MATERIAL SUPPLIED below:

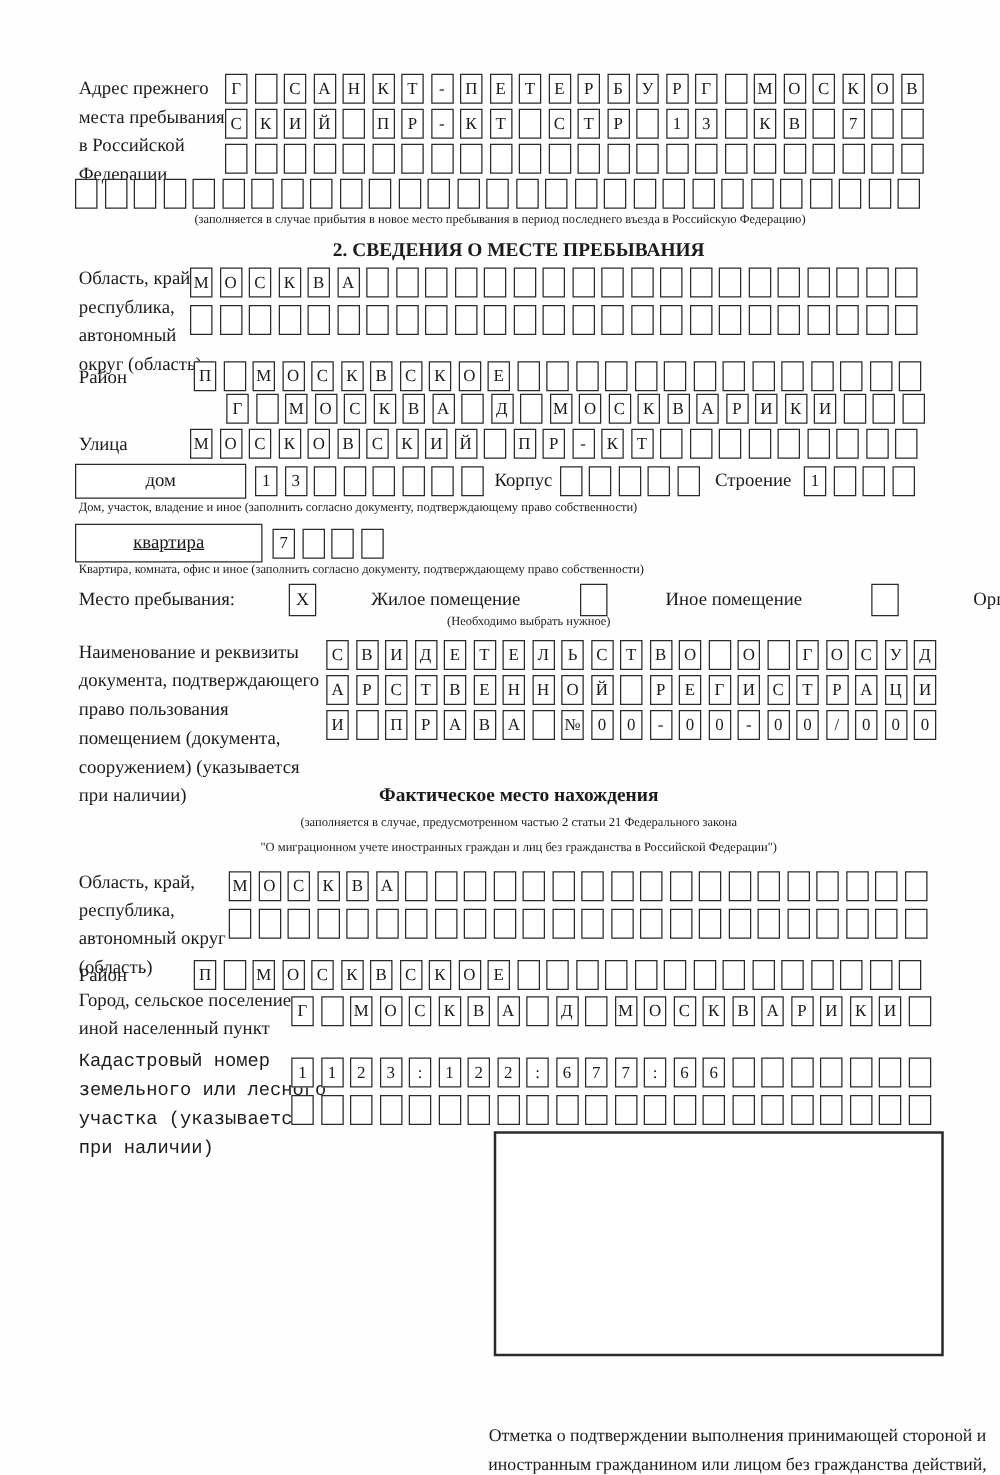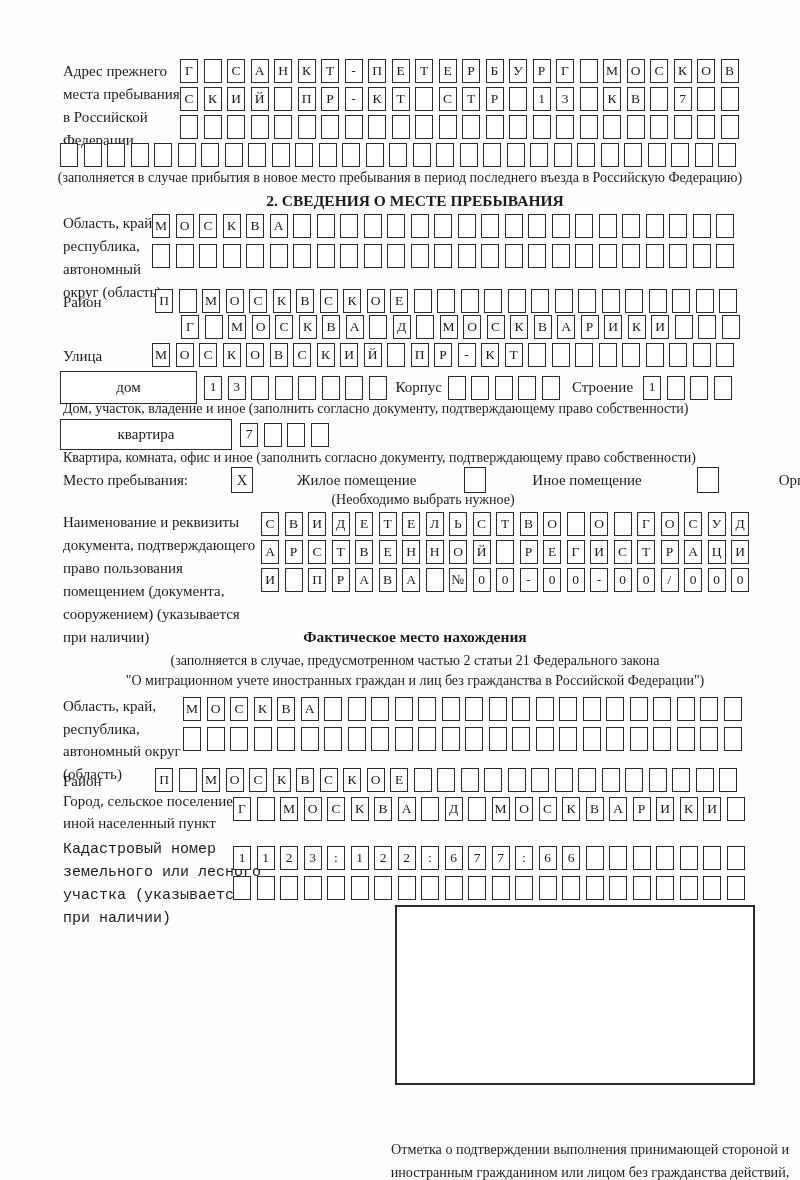--- a/index.html
+++ b/index.html
@@ -13,7 +13,7 @@
   .heading { left:15px; width:800px; text-align:center; font-weight:bold; font-size:15.5px; }
   .lbl { font-size:15px; line-height:23px; }
   .lbl div { white-space:nowrap; }
-  .note { font-size:14px; white-space:nowrap; }
+  .note { font-size:10px; white-space:nowrap; }
   .note-center { width:800px; text-align:center; }
   .cells { display:flex; gap:5.5px; }
   .cell {

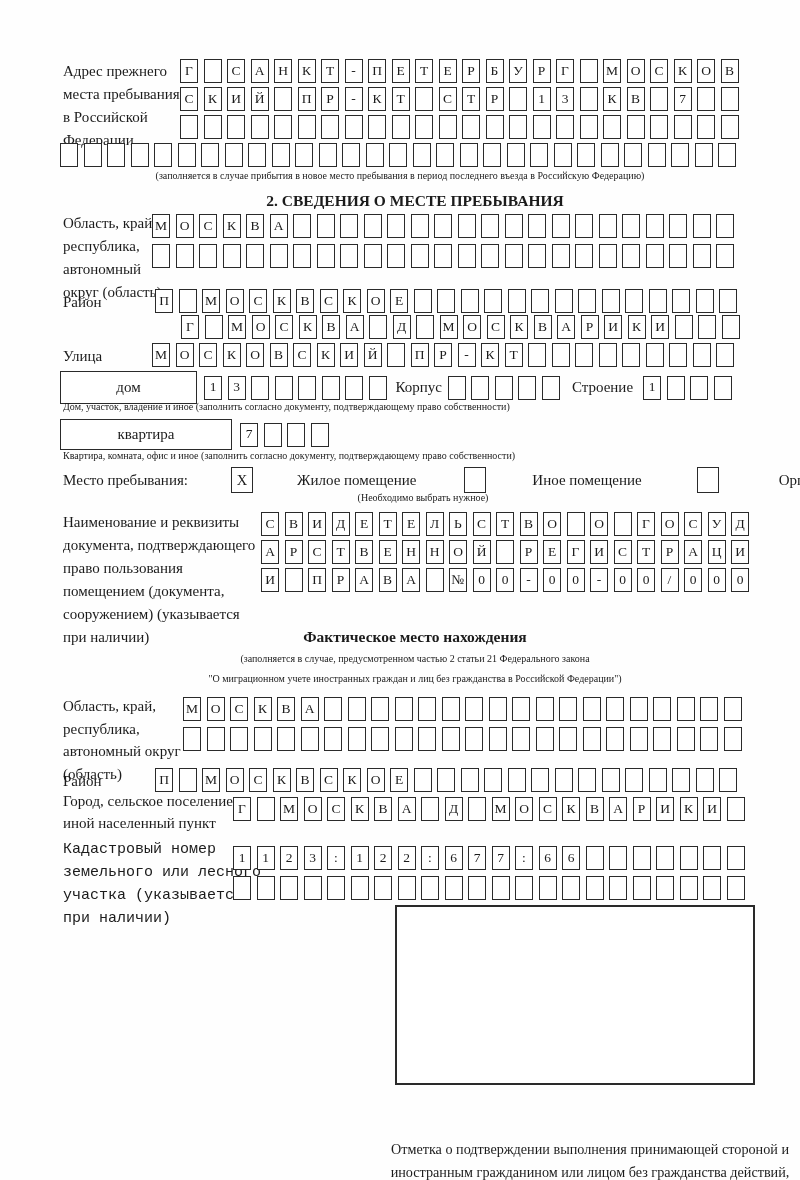--- a/index.html
+++ b/index.html
@@ -309,7 +309,7 @@
     </div>
 
   <div class="abs inline-row" style="top:371px; left:60px;">
-    <div class="fieldbox" style="width:137px; height:33px;">дом</div>
+    <div class="fieldbox" style="width:137px; height:28px;">дом</div>
     <div class="cells" style="margin-left:7px;">
         <span class="cell">1</span>
         <span class="cell">3</span>

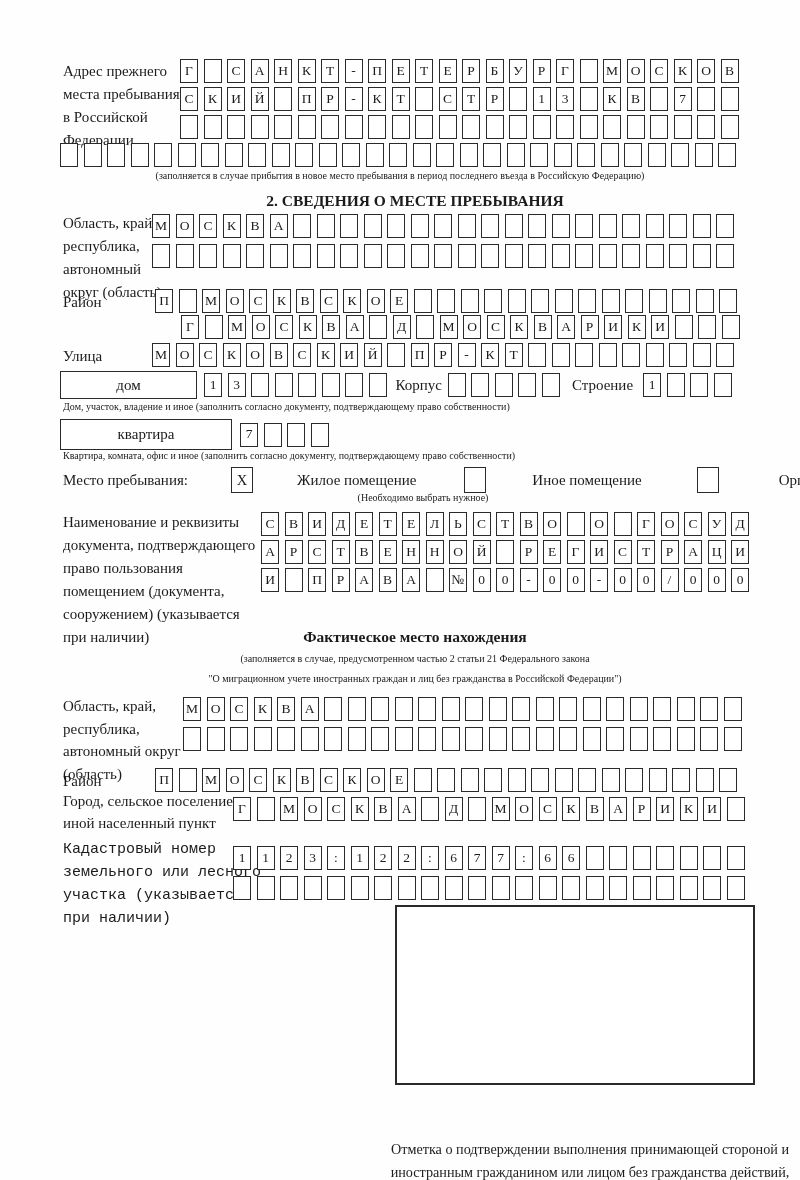--- a/index.html
+++ b/index.html
@@ -339,7 +339,7 @@
   <div class="abs note" style="top:401px; left:63px;">Дом, участок, владение и иное (заполнить согласно документу, подтверждающему право собственности)</div>
 
   <div class="abs inline-row" style="top:419px; left:60px;">
-    <div class="fieldbox" style="width:172px; height:31px;">квартира</div>
+    <div class="fieldbox" style="width:150px; height:31px;text-decoration:underline;">квартира</div>
     <div class="cells" style="margin-left:8px;">
         <span class="cell">7</span>
         <span class="cell"></span>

End of MATERIAL SUPPLIED.

§ **WHAT IS BEING ASKED**: Show a copy of each line from the data that includes the word "style".

§ **SOLUTION TO THE EXERCISE**:
   <div class="abs inline-row" style="top:371px; left:60px;">
-    <div class="fieldbox" style="width:137px; height:33px;">дом</div>
+    <div class="fieldbox" style="width:137px; height:28px;">дом</div>
     <div class="cells" style="margin-left:7px;">
   <div class="abs note" style="top:401px; left:63px;">Дом, участок, владение и иное (заполнить согласно документу, подтверждающему право собственности)</div>
   <div class="abs inline-row" style="top:419px; left:60px;">
-    <div class="fieldbox" style="width:172px; height:31px;">квартира</div>
+    <div class="fieldbox" style="width:150px; height:31px;text-decoration:underline;">квартира</div>
     <div class="cells" style="margin-left:8px;">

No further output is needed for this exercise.